┏━━

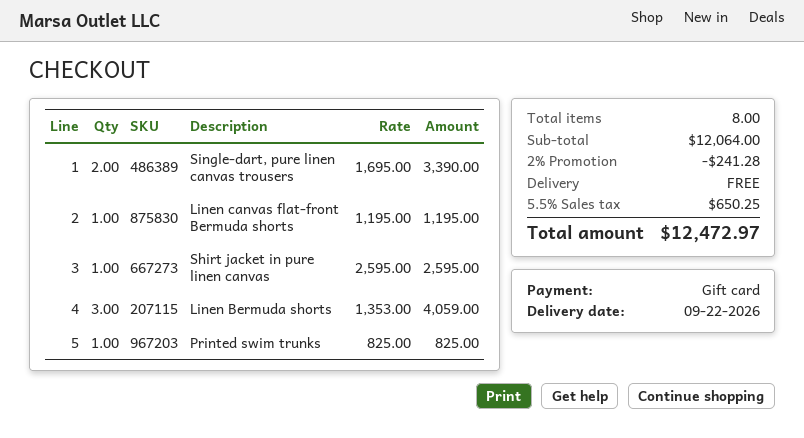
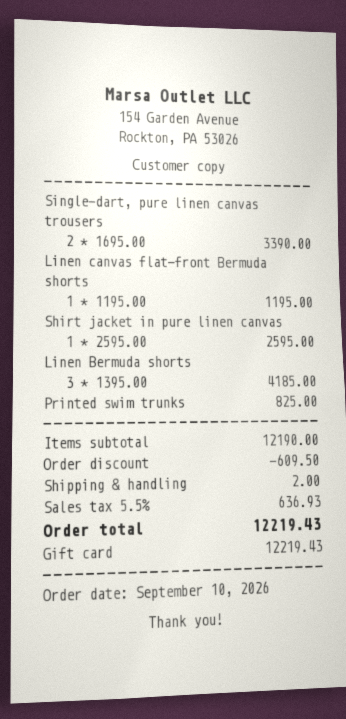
Linen Bermuda shorts: 3 x 1353.00 = 4059.00 -> 3 x 1395.00 = 4185.00
subtotal: 12064.00 -> 12190.00
discount: 241.28 -> 609.50
shipping: 0.00 -> 2.00
tax: 5.5% = 650.25 -> 5.5% = 636.93
total: 12472.97 -> 12219.43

┗━━

Word for word, copy every line of the data, excluding any pictures.

--- REPLY TO THE EXERCISE ---
Linen Bermuda shorts: 3 x 1353.00 = 4059.00 -> 3 x 1395.00 = 4185.00
subtotal: 12064.00 -> 12190.00
discount: 241.28 -> 609.50
shipping: 0.00 -> 2.00
tax: 5.5% = 650.25 -> 5.5% = 636.93
total: 12472.97 -> 12219.43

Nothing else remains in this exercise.